:: Exercise objective ::
Locate every line in the records below that contains the word "margin", and copy each one.

:: Supplied information ::
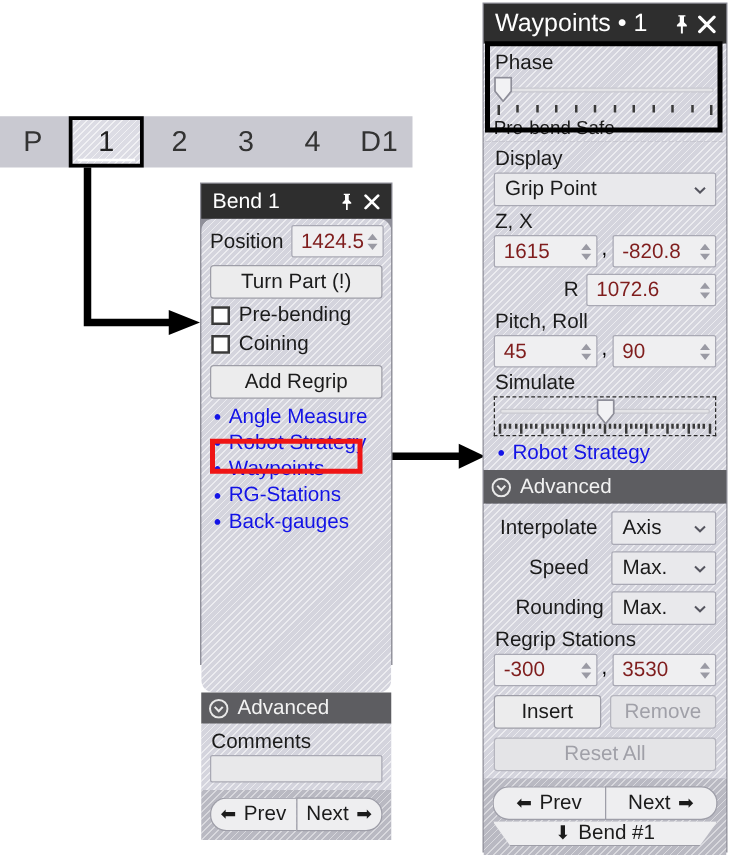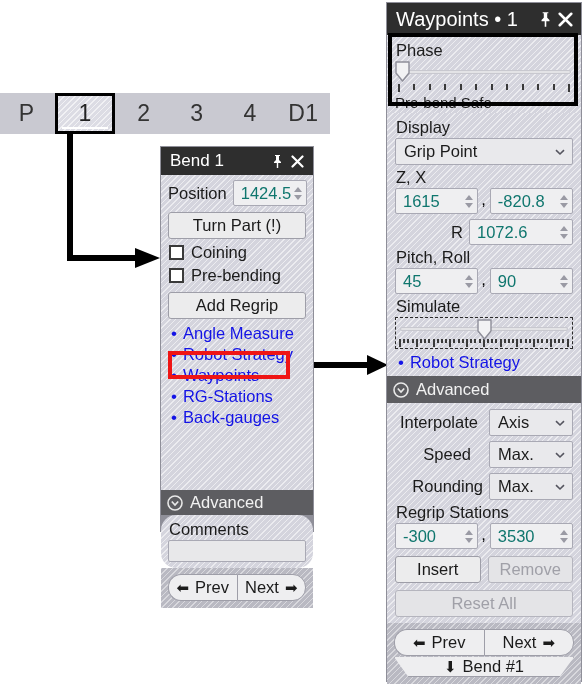--- a/index.html
+++ b/index.html
@@ -170,7 +170,7 @@
     </span>
   </div>
 
-  <div class="hatch" style="height:315px;box-sizing:border-box;padding:5px 7px 0 7px;">
+  <div class="hatch" style="height:379px;box-sizing:border-box;padding:5px 7px 0 7px;border-radius:10px;">
 
     <div class="row" style="gap:6px;">
       <span class="lbl" style="margin:0;">Position</span>

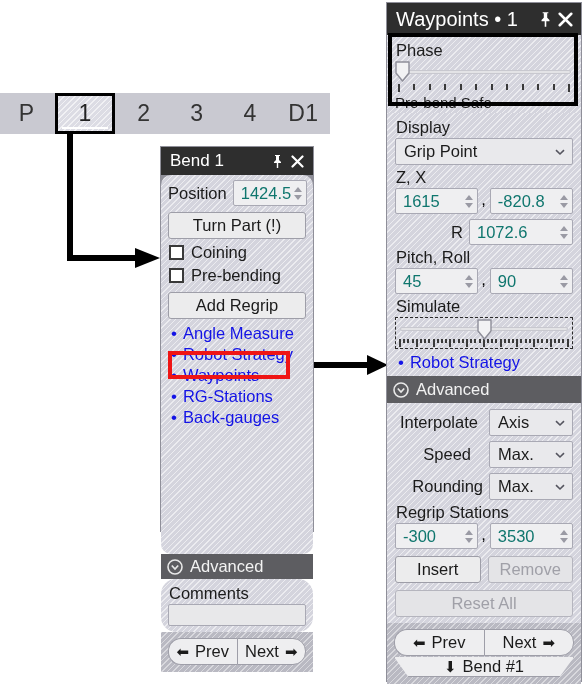--- a/index.html
+++ b/index.html
@@ -71,7 +71,7 @@
   .field{
     box-sizing:border-box;height:26px;background:#efeff1;border:1px solid #a9a9b4;
     border-radius:2px;display:flex;align-items:center;
-    font-size:16.5px;color:#0f766e;padding:0 2px 0 7px;
+    font-size:16.5px;color:#7f1d1d;padding:0 2px 0 7px;
     position:relative;
   }
   .field .val{flex:1;white-space:nowrap;overflow:hidden;}

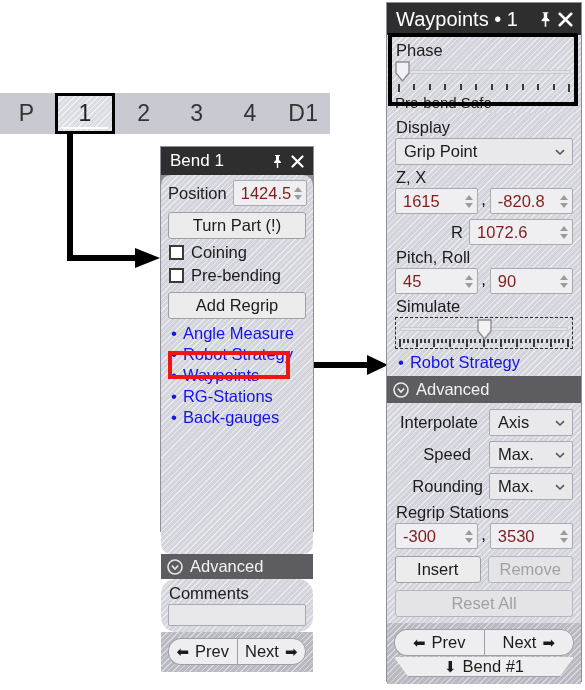--- a/index.html
+++ b/index.html
@@ -189,11 +189,11 @@
 
     <div class="chk">
       <span class="box"></span>
-      <span>Coining</span>
+      <span>Pre-bending</span>
     </div>
     <div class="chk">
       <span class="box"></span>
-      <span>Pre-bending</span>
+      <span>Coining</span>
     </div>
 
     <div class="btn" style="margin-top:7px;">

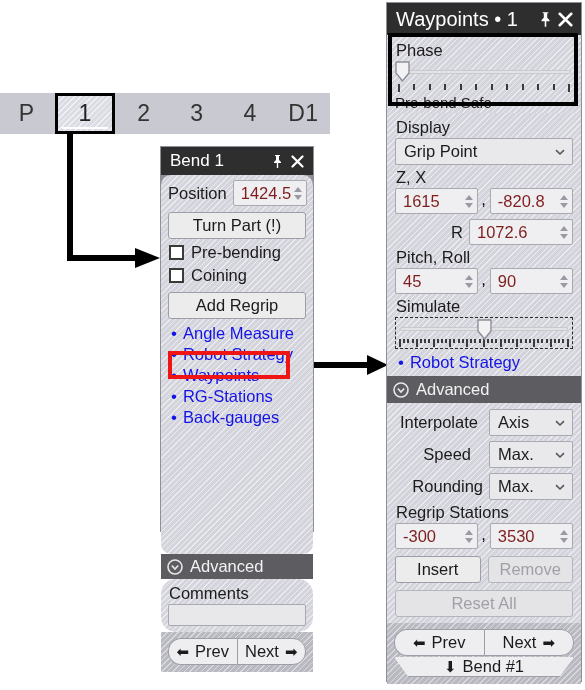--- a/index.html
+++ b/index.html
@@ -234,7 +234,7 @@
     <span>Advanced</span>
   </div>
 
-  <div class="hatch" style="box-sizing:border-box;padding:2px 7px 6px 7px;border-radius:15px;">
+  <div class="hatch" style="box-sizing:border-box;padding:2px 7px 6px 7px;">
     <div class="lbl">Comments</div>
     <div class="field" style="height:22px;background:#e8e8ea;">
       <span class="val"></span>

:: Answer for this exercise ::
       <span class="lbl" style="margin:0;">Position</span>
     <div class="btn" style="margin-top:7px;">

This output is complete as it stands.